Yesterday we met neighbors for the first time who recently put up a new house in the neighborhood. The couple, in their sixties, had been living in this area their entire life. They told many stories about the massive changes that have occurred during their lifetime, many of which have been in recent memory.
 
“This whole area used to be pasture land not that long ago.”
 
Now, the areas of Southeast Louisiana are almost completely dominated by forests and it wasn’t that long ago that these forests came into being. In fact, where my homestead sits, was formally pasture for a farm. It has since been allowed to go into poorly grown, low quality timber with an understory of invasive brush. The same story can be said about the majority of the Parish and the West Florida Parishes on the Gulf Coast. What remains of the industrial harvests, are unproductive and whimpy pines, china originated “invasive” plants, and a population that doesn’t seem to know one thing or another about what is, was, or should be ecologically.
 
What I discovered that was a bit more shocking than this area was once a different ecosystem, but that this transition didn’t happen long ago. It seemed to have happened right in front of everyone’s eyes, little by little, over the past few decades.
 
“Now people are now building 300 to $500,000 houses in town. They’re building the area up into some sort of ritzy place.”
 
Since Katrina the Northshore has had explosive growth which does not seem to end. The traffic has gotten noticeably worse just within the last few years that I have lived here. Having formerly lived in the DC area I know traffic, and at times this “small town” has some serious traffic.
 
But that is apparently how it goes.
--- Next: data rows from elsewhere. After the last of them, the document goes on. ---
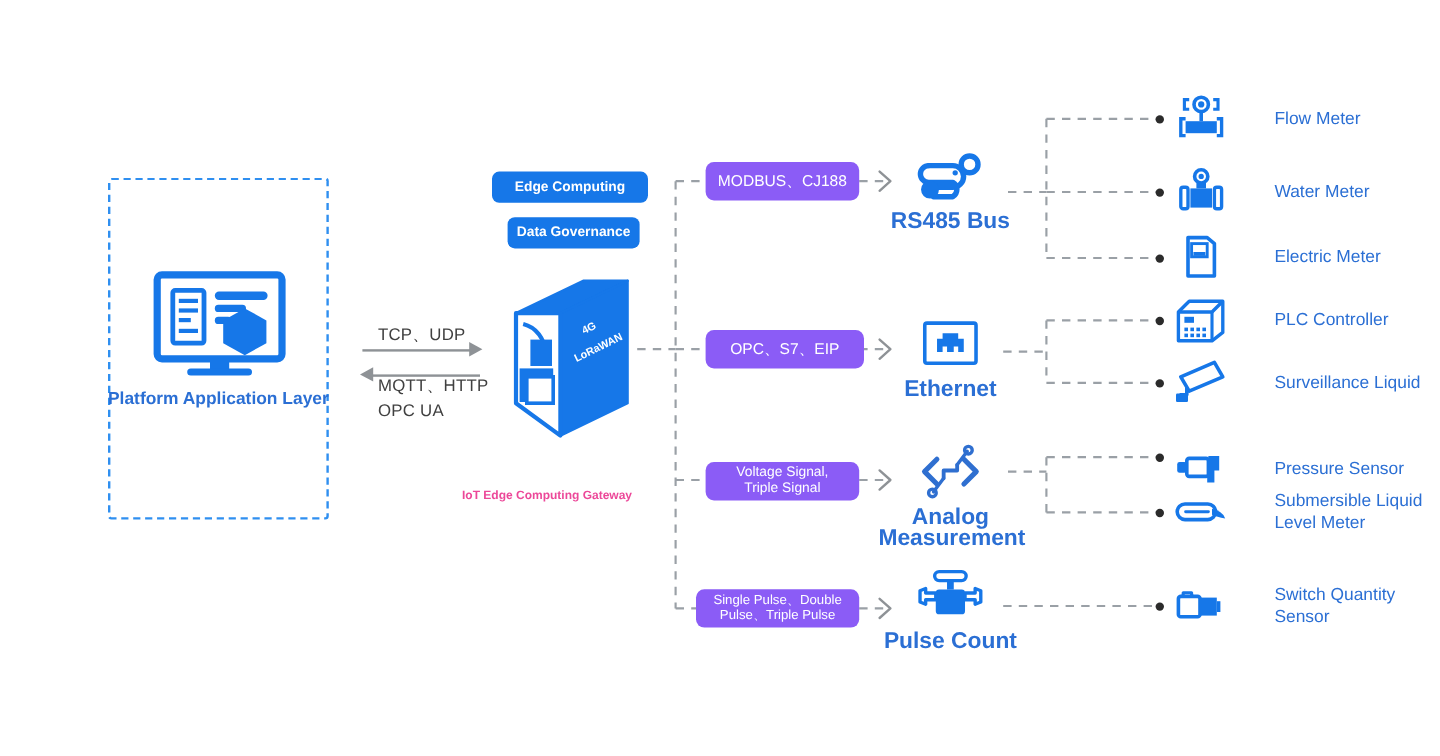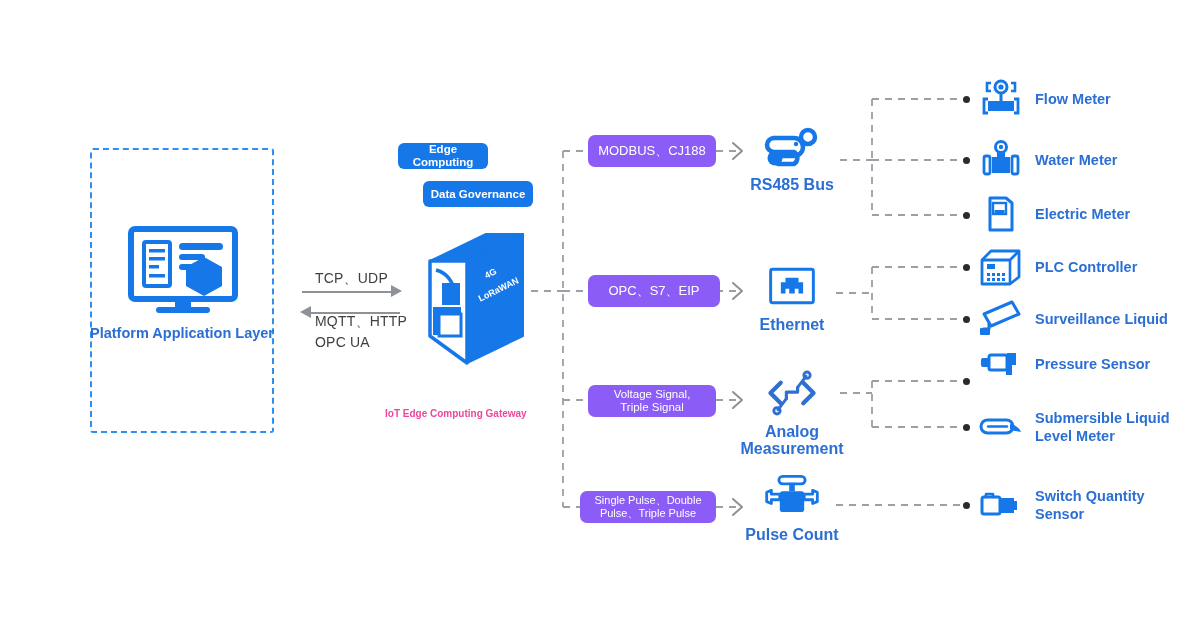"Flow Meter" .dev .lbl { font-weight: bold -> normal; margin-left: none -> 27px }
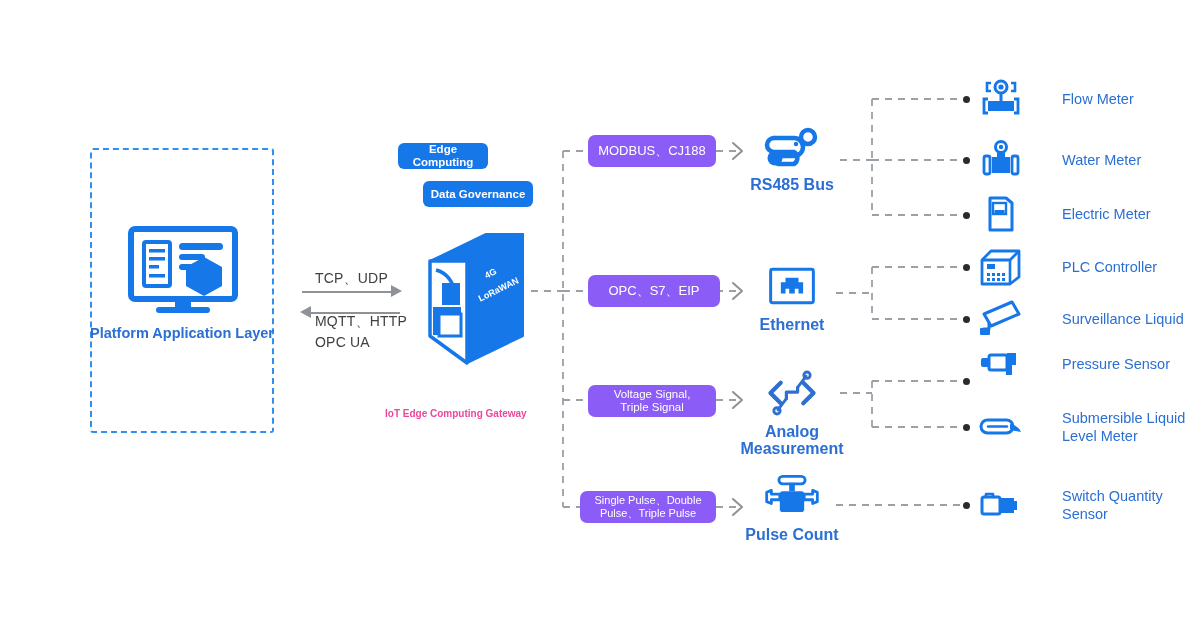"Edge Computing" div.abs { left: 398px -> 410px; width: 90px -> 130px }
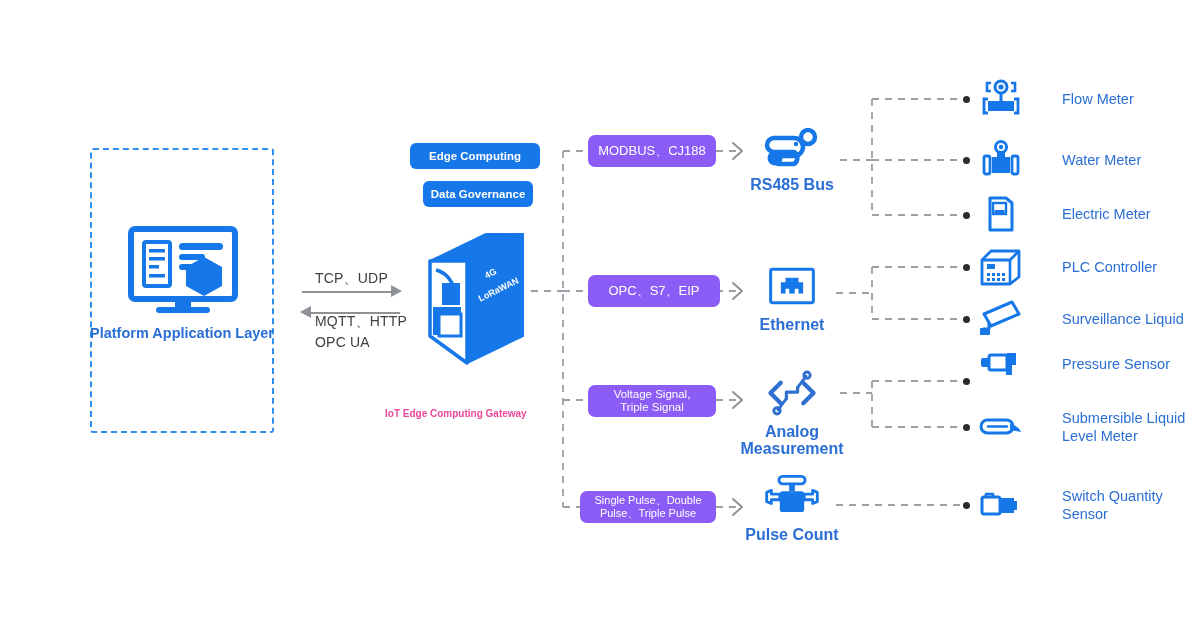"RS485 Bus" .bus .cap { font-size: 16px -> 19px }
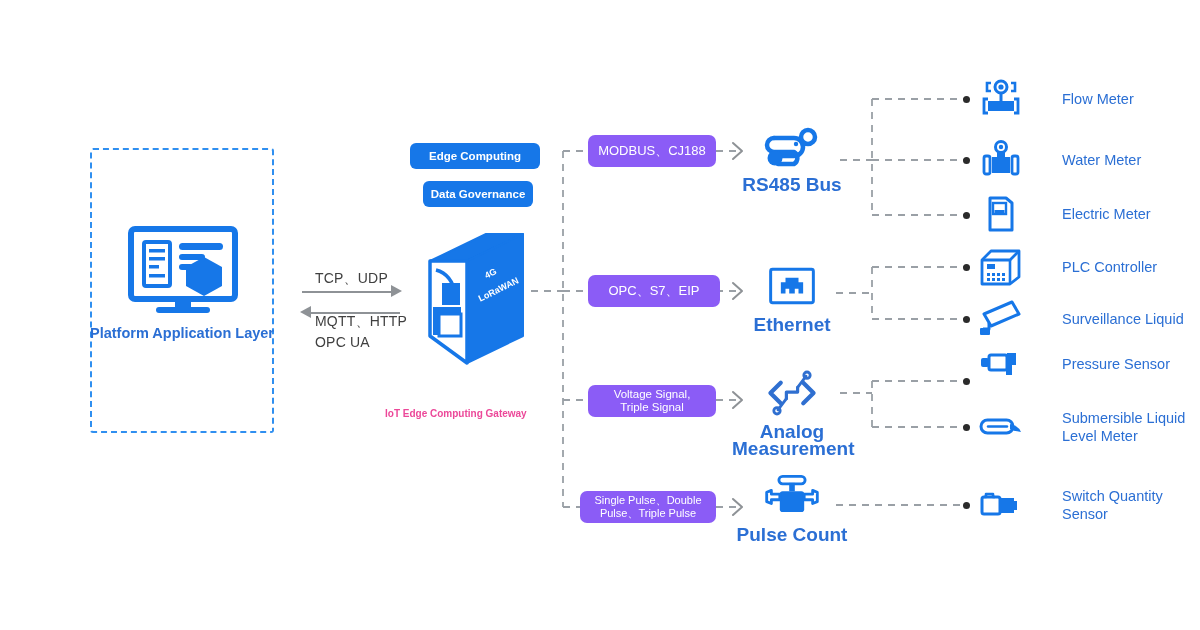"Pressure Sensor" div.abs { top: 342px -> 369px }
The speed of change is happening so greatly that we cannot detect it today, or in our normal lives. Most of us can only look back in comparison and wonder how things could change this fast.
 
Having children makes this even more obvious since you can see rapid development in real time; it can be dizzying. The mistake is thinking that this level of rapid development is only relegated to children. Each of us are experiencing and adapting in our own ways to these speedy changes, however, it seems by the time that you become older you may find yourself a dinosaur completely out of place.
 
All the more reason to invest in a more prosperous future. This is why I plant fruit.

 

There is Only One First Post

There comes a time in one’s living experience that they feel compelled to write. Sometimes its after a particular experience where we know we will forget after the fleeting moments have ended. Other times in conversations we may realize the value of something we have achieved and until then never considered the information worth sharing.

So I’ll write.

I build living systems and let them evolve.

Since one of the most valuable human resources (food) for ourselves and perogenity is at stake, I try to minimize distractions. I hope my writings serve you in your quest for building a better future.